LONDON – European and Asian stock markets fell sharply on Thursday, following Wall Street’s worst day since mid-2020, as stern warnings from the world’s largest retailers underscore how difficult inflation is.
Bond markets jumped for security and bets that interest rate hikes could be rebuilt, but it was the U.S. retail giant Target shares that were striking down equities after wiping out $ 25 billion on Wednesday that dominated the action.

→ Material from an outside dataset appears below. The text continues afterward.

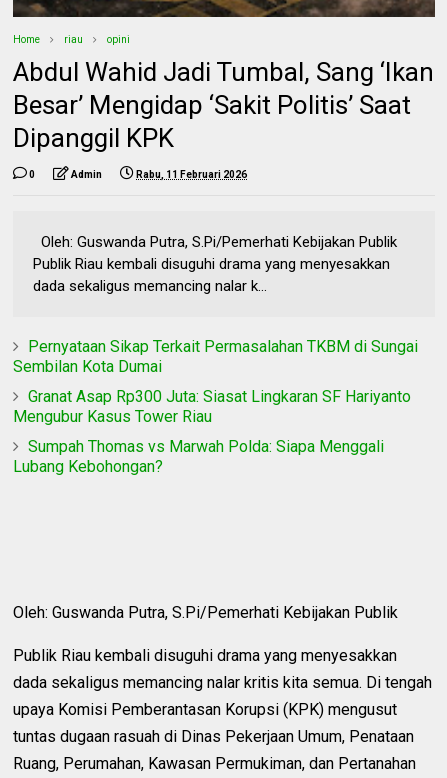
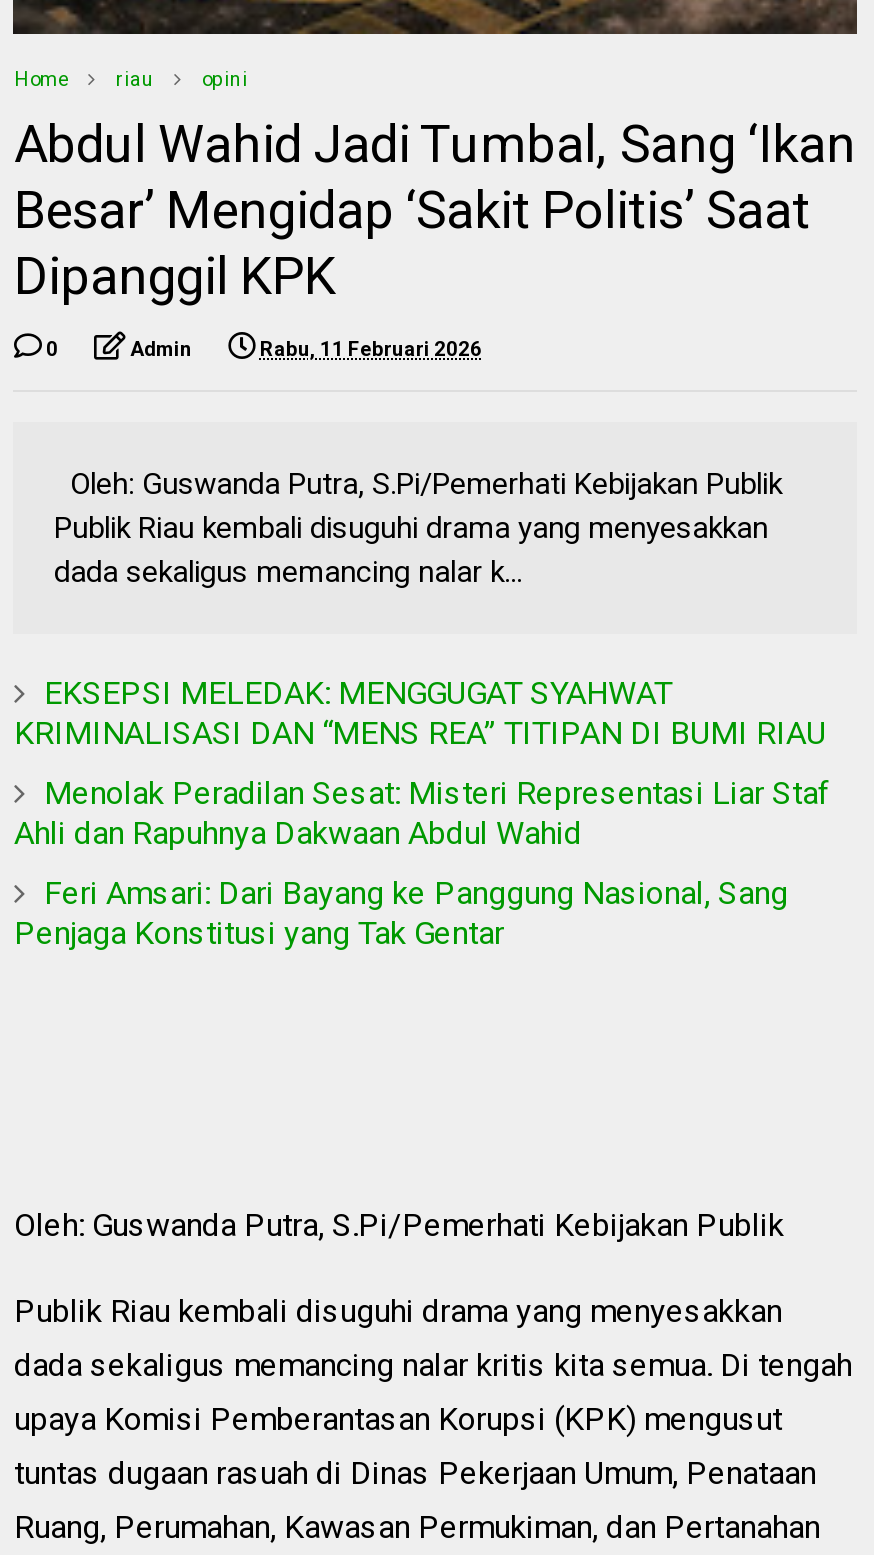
[13,337,418,376] Pernyataan Sikap Terkait Permasalahan TKBM di Sungai | Sembilan Kota Dumai -> [14,675,826,753] EKSEPSI MELEDAK: MENGGUGAT SYAHWAT | KRIMINALISASI DAN “MENS REA” TITIPAN DI BUMI RIAU
[13,387,411,426] Granat Asap Rp300 Juta: Siasat Lingkaran SF Hariyanto | Mengubur Kasus Tower Riau -> [14,775,830,853] Menolak Peradilan Sesat: Misteri Representasi Liar Staf | Ahli dan Rapuhnya Dakwaan Abdul Wahid
[13,437,384,476] Sumpah Thomas vs Marwah Polda: Siapa Menggali | Lubang Kebohongan? -> [14,875,788,953] Feri Amsari: Dari Bayang ke Panggung Nasional, Sang | Penjaga Konstitusi yang Tak Gentar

Europe was down 2% at lunch, leading to a 2.5% fall in its retail sector, with red US futures and a sharp overnight Chinese technological push pushing the MSCI all-country world to a 1-1 / 2 year low.

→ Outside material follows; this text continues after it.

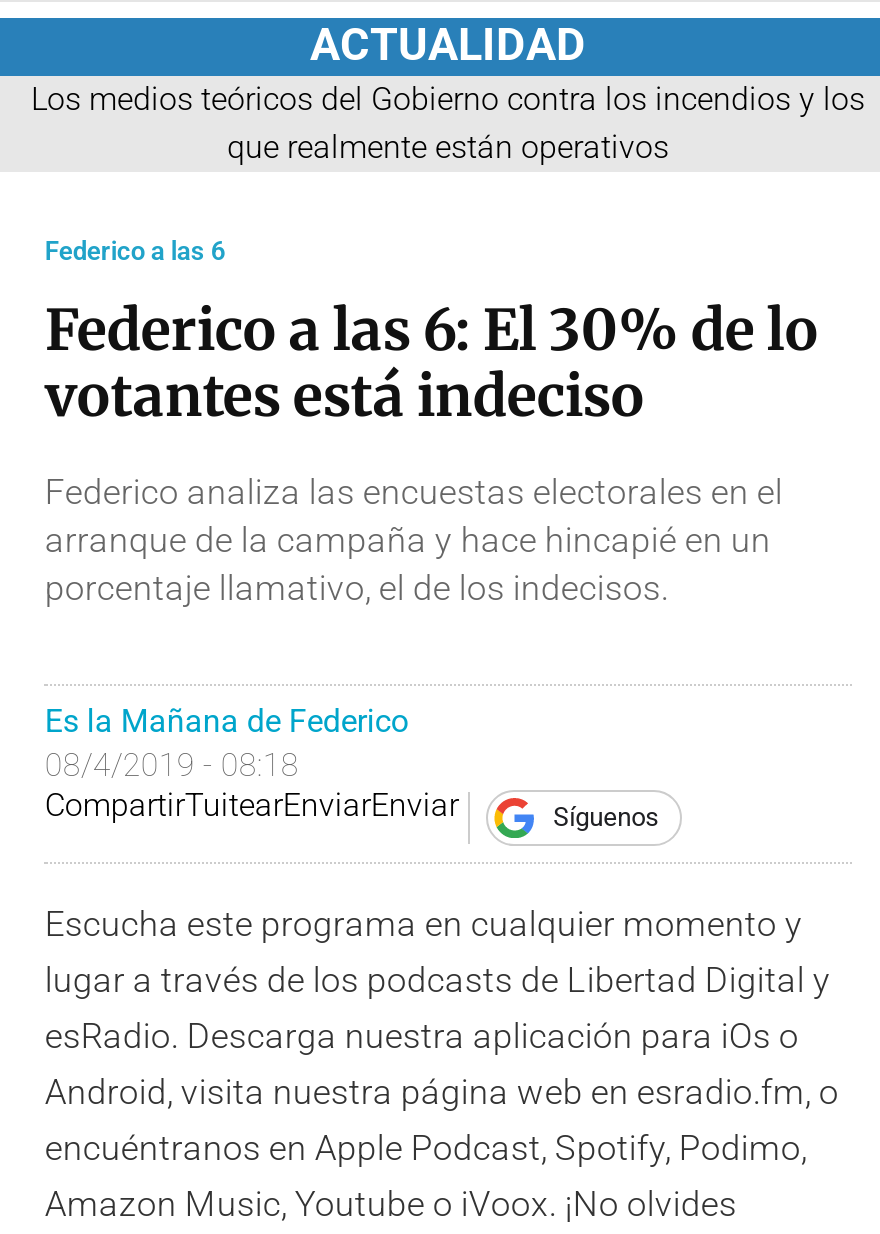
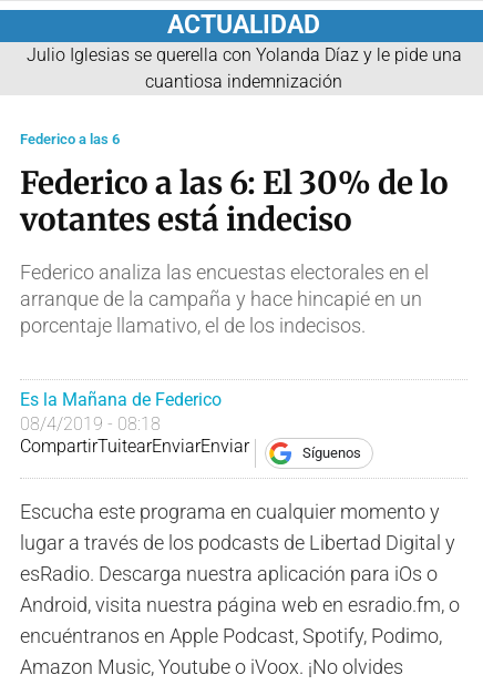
[31,79,865,165] Los medios teóricos del Gobierno contra los incendios y los | que realmente están operativos -> [26,44,461,92] Julio Iglesias se querella con Yolanda Díaz y le pide una | cuantiosa indemnización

That 47-country index is now down nearly 18%, the worst start in a single year on a recent record.
“Target and Walmart are coming up with disappointing numbers, really, really scary,” said Robert Alster, chief investment officer at Close Brothers Asset Management.
“We’re going to see a downturn in US GDP (forecast) now. It really looks like we’re in a recession faster than expected.”
The S&P 500 lost 4% on Wednesday while the Nasdaq fell nearly 5% as interest rate sensitive megacap stocks Amazon, Nvidia and Tesla fell close to 7% and Apple fell 5.6%.
Asia-Pacific shares former Japan then snapped 1.8% fading four-day gain, 1.65% loss for Australia’s wealth-heavy index, 2.5% drop in Hong Kong. Tokyo’s Nikkei is down 1.9%.
The tech giants listed in Hong Kong were particularly hurt, with the index down nearly 4%. China’s online behemoth Tencent sank more than 6% after not raising any revenue in the first quarter, its worst performance since going public in 2004.
China’s technology and property sectors are still slowing economic prospects stemming from a year-long government crackdown and Beijing’s tough zero-quad policy, although calming remarks by tech executives from Vice Premier Liu He on Wednesday sparked emotions.
The focus remains on what the central banks will do now as they walk the hard way to try to regulate inflation, which is now at a 40-year high in some countries, without causing a painful recession.
“We need to discuss what we can do together in our respective responsibilities to avoid stagnation,” said German Finance Minister Christian Lindner during a two-day meeting of top central bankers near the forest.
The two top U.S. central bankers said Wednesday that they expect the Federal Reserve to slow further rate hikes after July, but traders in Europe are suddenly setting prices on four ECB hikes. It has not raised interest rates for a decade.
However, when things do not reach a point of return, they seem to be moving “out of control. This is probably the most worrying part of the market,” said Hebe Chen, IG’s market analyst.
In the currency market, the US dollar retreated 0.3% against a basket of major currencies, after jumping 0.55% overnight, ending a three-day losing streak.
The euro gained 0.4% in the wake of the ECB rate hike, while the Aussie dollar rose 0.8% and the New Zealand kiwi dollar bounced 0.6%, helping to ease Shanghai’s cowardly lockdown in China.
The US Treasury rallied overnight and was bright at 2.84% in Europe where risk-averse mood also saw yields on German 10-year bonds – which go against the price – return below the closely observed 1% level.
Inflation worries have seen oil prices ease again, as fears of slower economic growth and signs that Venezuelan oil could return to the market have outpaced long-term fears due to tight global supplies.
Brent crude traded $ 110.41 to $ 108.04 a barrel in London trading, while US crude fell to $ 108.05 a barrel and gold, which has fallen more than 12% since March, reached $ 1,830 an ounce.